Круглоликая только вздохнула, вспомнив, как целовали и миловали ее волосы седоватые уж в двадцать лет, и молча стала записывать в своей толстой тетради.
— Уж все знаете, — не унималась женщина, — может и живете в Москвы, а только видать, што вы деревеньски и на Тюлевских находитесь. Да, быват, у Тюлевых гостили?
— Нет, нет…
Чтоб не тратить времени на споры, сидящие на холмике решили промеж собой называть неизвестную Московкой.
Краски на небе совсем побледнели, потом снова стали ярче, но теперь они были иными. Солнце, еще недавно севшее в воду, готовилось встать недалеко от того места, где село. Небо алело, золотилось, переходило в нежную сирень и, наконец, бледно голубело. Махонька давно уже стояла на коленках, клала поклоны и крестилась на портрет Ленина, который кто-то, показывая, вытащил из своего пехтеря и примостил к ящикам, поставленным друг на друга и еще не взятым в кооператив. Никто не обращал на нее внимания: молится и молится, а кому дело, куда глядит. Бабушка положила последний крест, и взошло молодое, свежее, умытое солнце и засияло. Его радостно и бодро приветствовали птицы, каждая своей особой песней.
С восходом солнца и начался день первый северного «Пятиречия», посвященный, как это окажется дальше, верной любви.
Когда на холмике все успокоилось, Московка толкнула в плечо сидящую рядом с ней Махоньку и сказала:
— Сказывай!
— Каку?
— Каку хошь!
Махонька, крохотная, с горящими глазками, темнолицая и беззубая, несмотря на это четко выговаривавшая, с увлечением начала рассказывать о «Верной Жене». Сама она иногда не владела собой, смеялась так, что еле выдавливала слова. Смеялись и все слушавшие.
1. Верная жена
Бывало, живало — купець да купчиха. Бывало у їх один сын. Они торговали исправно. Был купець боhатеющий. Купець помер, купчиха тоже померла. У їх остался один сын. Ну живет, поживает один. «Нать, верно, жониться. Кака мне невеста взять, у купца-ле какого, у генерала, у кресьенина боhатого, где искать?»
Потом идет возле речки по угору, гуляет, девиця белье полошшет, весьма хороша, ему пригленулась.
Удумал: возьму я эту девицю взамуж. Штож што она небоhата, — вовсе она приглядна. И говорит:
— Ты, девиц я , какова рода, какова отця?
— Я бедного сословья, у меня отець сапожник, живет бедно.
— Идешь-ле за меня взамуж?
— Кака я невеста? Я человек бедной!
Потом девиця пошла, он за ей вслед пошел, узнать, какова она места.

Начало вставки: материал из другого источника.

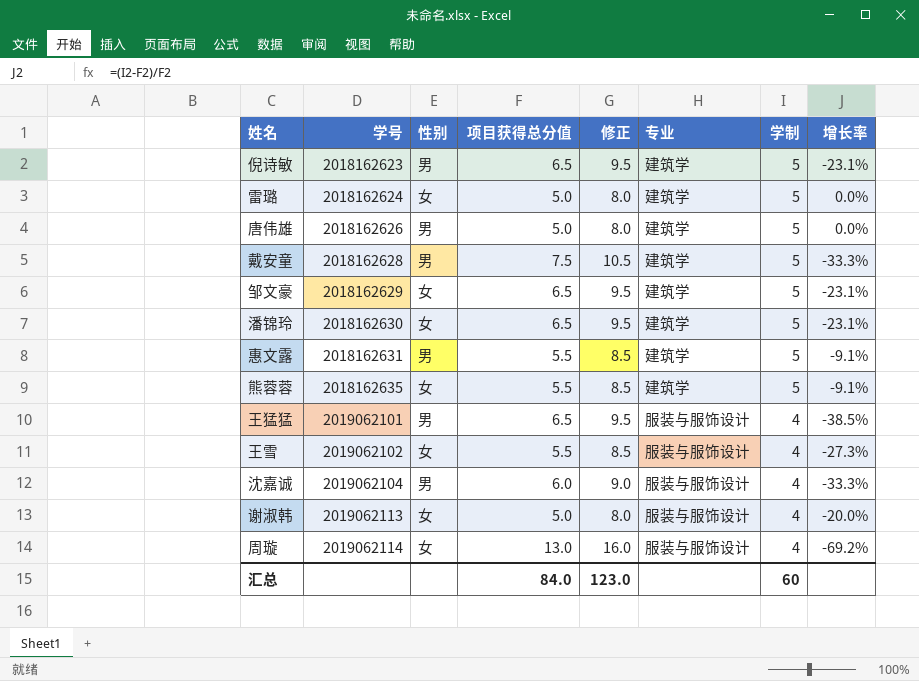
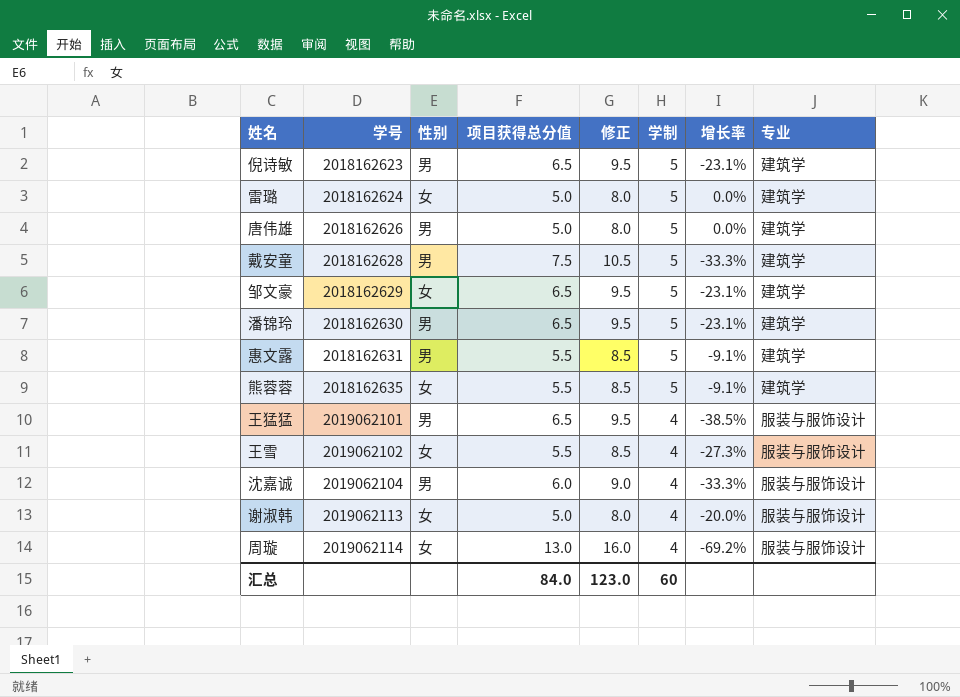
column 专业 | position: 6 -> 8
潘锦玲 | 性别: 女 -> 男

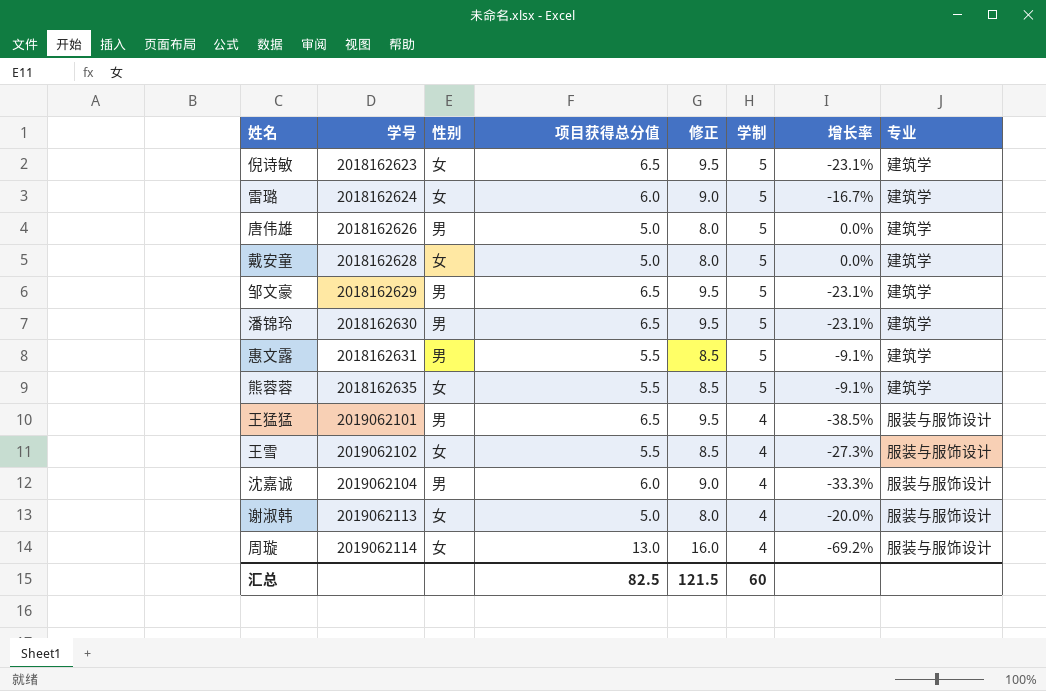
倪诗敏 | 性别: 男 -> 女
雷璐 | 项目获得总分值: 5.0 -> 6.0
雷璐 | 修正: 8.0 -> 9.0
雷璐 | 增长率: 0.0% -> -16.7%
戴安童 | 性别: 男 -> 女
戴安童 | 项目获得总分值: 7.5 -> 5.0
戴安童 | 修正: 10.5 -> 8.0
戴安童 | 增长率: -33.3% -> 0.0%
邹文豪 | 性别: 女 -> 男
汇总 | 项目获得总分值: 84.0 -> 82.5
汇总 | 修正: 123.0 -> 121.5

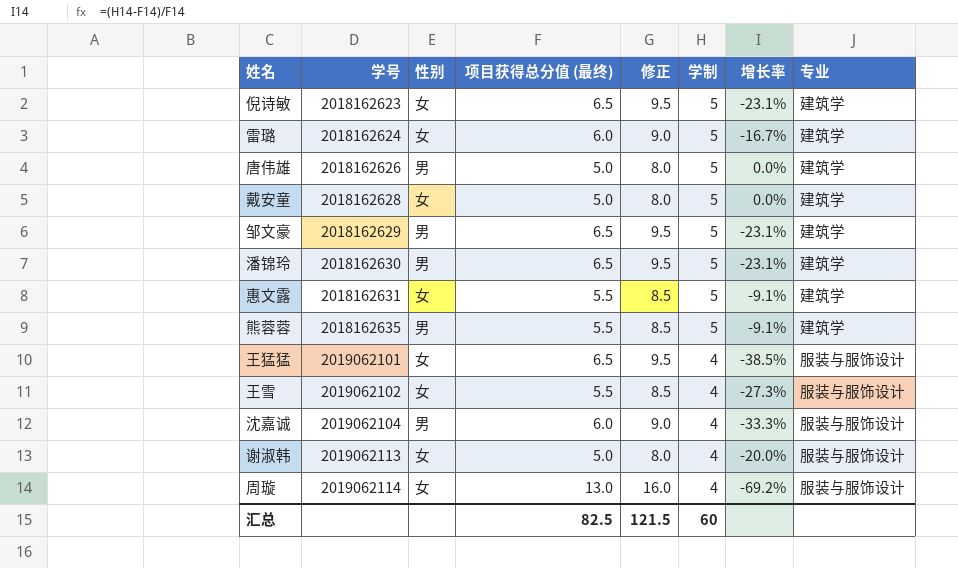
column name: 项目获得总分值 -> 项目获得总分值 (最终)
惠文露 | 性别: 男 -> 女
熊蓉蓉 | 性别: 女 -> 男
王猛猛 | 性别: 男 -> 女

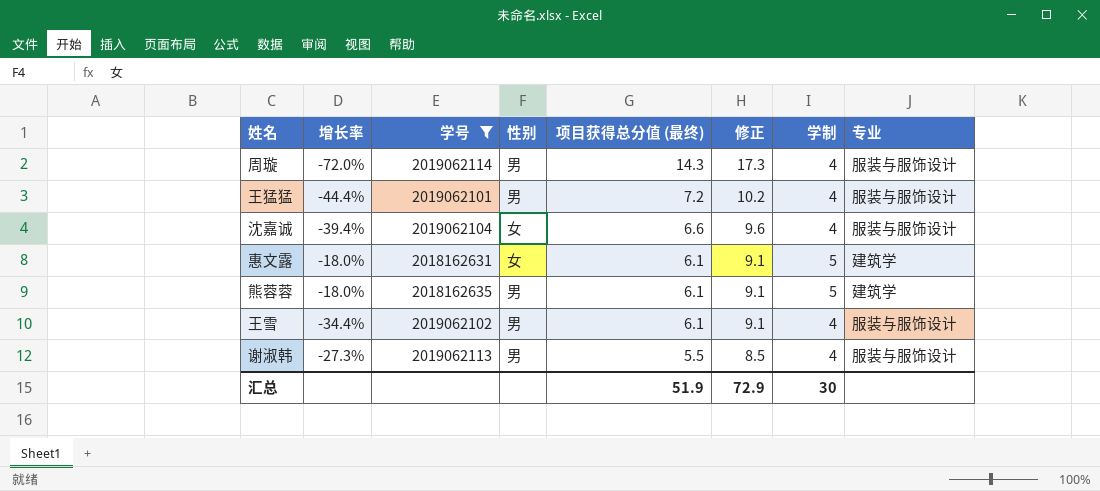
filter: none -> 学号 >= 2018162631
row order: 学号 ascending -> 项目获得总分值 (最终) descending
column 增长率 | position: 7 -> 2
周璇 | 增长率: -69.2% -> -72.0%
周璇 | 性别: 女 -> 男
周璇 | 项目获得总分值 (最终): 13.0 -> 14.3
周璇 | 修正: 16.0 -> 17.3
王猛猛 | 增长率: -38.5% -> -44.4%
王猛猛 | 性别: 女 -> 男
王猛猛 | 项目获得总分值 (最终): 6.5 -> 7.2
王猛猛 | 修正: 9.5 -> 10.2
沈嘉诚 | 增长率: -33.3% -> -39.4%
沈嘉诚 | 性别: 男 -> 女
沈嘉诚 | 项目获得总分值 (最终): 6.0 -> 6.6
沈嘉诚 | 修正: 9.0 -> 9.6
惠文露 | 增长率: -9.1% -> -18.0%
惠文露 | 项目获得总分值 (最终): 5.5 -> 6.1
惠文露 | 修正: 8.5 -> 9.1
熊蓉蓉 | 增长率: -9.1% -> -18.0%
熊蓉蓉 | 项目获得总分值 (最终): 5.5 -> 6.1
熊蓉蓉 | 修正: 8.5 -> 9.1
王雪 | 增长率: -27.3% -> -34.4%
王雪 | 性别: 女 -> 男
王雪 | 项目获得总分值 (最终): 5.5 -> 6.1
王雪 | 修正: 8.5 -> 9.1
谢淑韩 | 增长率: -20.0% -> -27.3%
谢淑韩 | 性别: 女 -> 男
谢淑韩 | 项目获得总分值 (最终): 5.0 -> 5.5
谢淑韩 | 修正: 8.0 -> 8.5
汇总 | 项目获得总分值 (最终): 82.5 -> 51.9
汇总 | 修正: 121.5 -> 72.9
汇总 | 学制: 60 -> 30

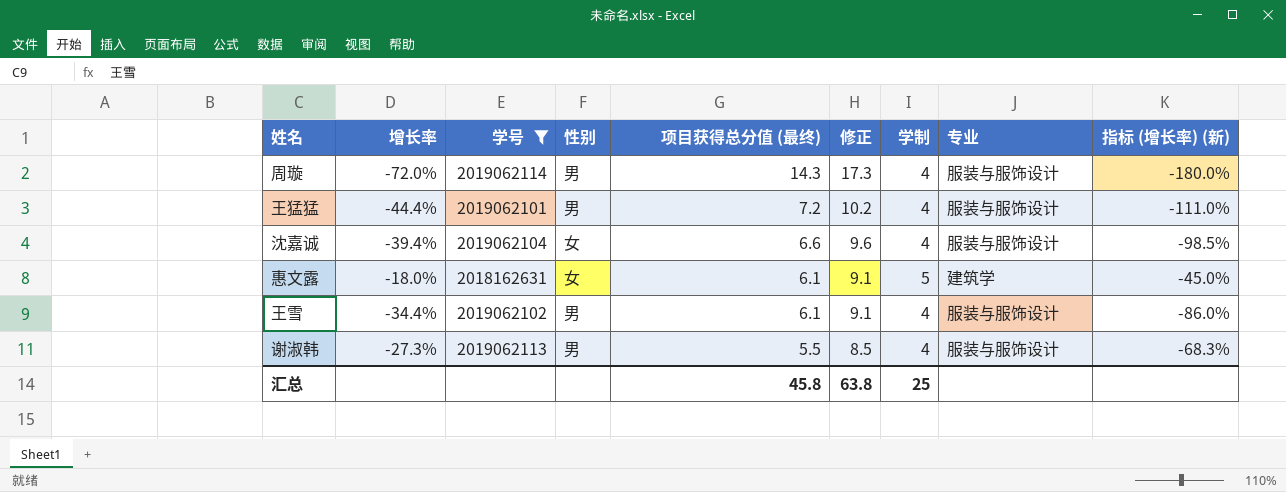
column 指标 (增长率) (新) | formula: none -> [增长率] * 2.5
row 熊蓉蓉: -18.0% | 2018162635 | 男 | 6.1 | 9.1 | 5 | 建筑学 -> none
汇总 | 项目获得总分值 (最终): 51.9 -> 45.8
汇总 | 修正: 72.9 -> 63.8
汇总 | 学制: 30 -> 25

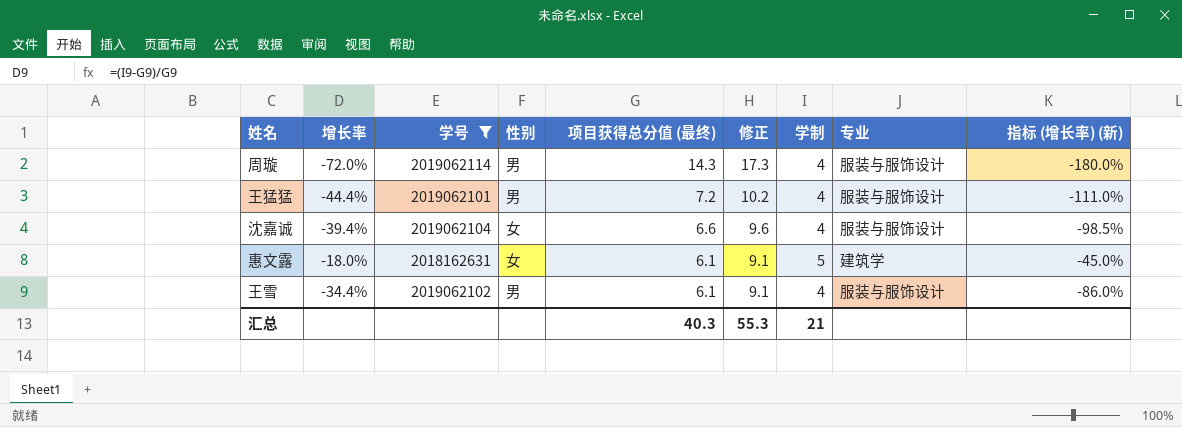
row 谢淑韩: -27.3% | 2019062113 | 男 | 5.5 | 8.5 | 4 | 服装与服饰设计 | -68.3% -> none
汇总 | 项目获得总分值 (最终): 45.8 -> 40.3
汇总 | 修正: 63.8 -> 55.3
汇总 | 学制: 25 -> 21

Приходит девиця, — избушка маленька. Он зашел в фатеру. Отец у їх сидит, сапоги работает.
— Ну, купець именитой, што вам тако нать? Сапоги работать, али стары починять?
— Не сапоги работать, не стары починять, пришел я на вашей девици свататься.
— Што ты, купець, смиешься! возьмешь-ле ты мою дочерь? Вы боhаты, а мы бедны.
— Славиться не будем, бери из магазина, што надобно: люди будут убиваться, што именитой у бедного берет, а ковды справимся да обвенчаемся, товды и свадьбу поведем.
Обвенчались, пирком да свадебкой. И живут вовсе хорошо: и советно и боhато, и так на эту хозейку идет торговля хорошо, дак…
Жили, пожили. В Пруссии-городе сгорела лавочка. В той лавочки товару было всех боле. «Как жа мы будем эту лавочку строить? Хозейку взять невозможно; здесь оставить — порато хороша, к ей люди подобьютця».